(Records contained in a dataset)
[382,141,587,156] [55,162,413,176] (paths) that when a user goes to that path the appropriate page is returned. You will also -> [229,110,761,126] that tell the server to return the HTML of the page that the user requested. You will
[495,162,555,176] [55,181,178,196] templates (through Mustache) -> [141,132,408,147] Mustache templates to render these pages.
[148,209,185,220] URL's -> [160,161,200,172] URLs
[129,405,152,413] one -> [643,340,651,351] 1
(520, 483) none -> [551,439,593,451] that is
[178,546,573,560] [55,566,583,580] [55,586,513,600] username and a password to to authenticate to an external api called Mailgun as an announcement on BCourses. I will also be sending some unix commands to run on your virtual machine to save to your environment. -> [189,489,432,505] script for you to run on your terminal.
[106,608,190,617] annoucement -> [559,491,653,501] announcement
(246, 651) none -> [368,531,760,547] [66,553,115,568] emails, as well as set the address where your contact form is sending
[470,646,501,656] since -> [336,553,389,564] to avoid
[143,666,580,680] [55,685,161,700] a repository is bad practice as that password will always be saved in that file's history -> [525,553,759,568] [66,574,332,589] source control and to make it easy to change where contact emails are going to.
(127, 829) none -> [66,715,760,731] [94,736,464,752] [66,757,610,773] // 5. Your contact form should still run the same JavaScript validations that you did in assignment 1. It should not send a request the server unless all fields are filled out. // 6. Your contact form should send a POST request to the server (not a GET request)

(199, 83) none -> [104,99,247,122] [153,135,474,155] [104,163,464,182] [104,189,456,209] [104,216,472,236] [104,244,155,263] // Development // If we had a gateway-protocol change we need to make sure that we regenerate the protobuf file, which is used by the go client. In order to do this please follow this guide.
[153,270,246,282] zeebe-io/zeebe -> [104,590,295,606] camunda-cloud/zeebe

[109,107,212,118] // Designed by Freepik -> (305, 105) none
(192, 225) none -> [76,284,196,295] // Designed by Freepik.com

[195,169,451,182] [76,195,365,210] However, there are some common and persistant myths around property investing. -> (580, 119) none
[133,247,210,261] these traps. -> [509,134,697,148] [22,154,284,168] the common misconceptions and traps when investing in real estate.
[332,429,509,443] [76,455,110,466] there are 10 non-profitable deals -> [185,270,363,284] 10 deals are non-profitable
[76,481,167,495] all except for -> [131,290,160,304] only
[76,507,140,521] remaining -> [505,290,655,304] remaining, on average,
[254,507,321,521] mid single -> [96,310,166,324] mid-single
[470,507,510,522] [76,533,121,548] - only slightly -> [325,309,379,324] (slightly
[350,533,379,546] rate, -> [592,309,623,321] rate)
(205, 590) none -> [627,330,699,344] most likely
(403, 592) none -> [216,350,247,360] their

- Task description -
All lines above from the line with "[129,405,152,413] one -> [643,340,651,351] 1" through the line with "[143,666,580,680] [55,685,161,700] a", both included, are to be set down exactly, with nothing else.

- Output of the exercise -
[129,405,152,413] one -> [643,340,651,351] 1
(520, 483) none -> [551,439,593,451] that is
[178,546,573,560] [55,566,583,580] [55,586,513,600] username and a password to to authenticate to an external api called Mailgun as an announcement on BCourses. I will also be sending some unix commands to run on your virtual machine to save to your environment. -> [189,489,432,505] script for you to run on your terminal.
[106,608,190,617] annoucement -> [559,491,653,501] announcement
(246, 651) none -> [368,531,760,547] [66,553,115,568] emails, as well as set the address where your contact form is sending
[470,646,501,656] since -> [336,553,389,564] to avoid
[143,666,580,680] [55,685,161,700] a repository is bad practice as that password will always be saved in that file's history -> [525,553,759,568] [66,574,332,589] source control and to make it easy to change where contact emails are going to.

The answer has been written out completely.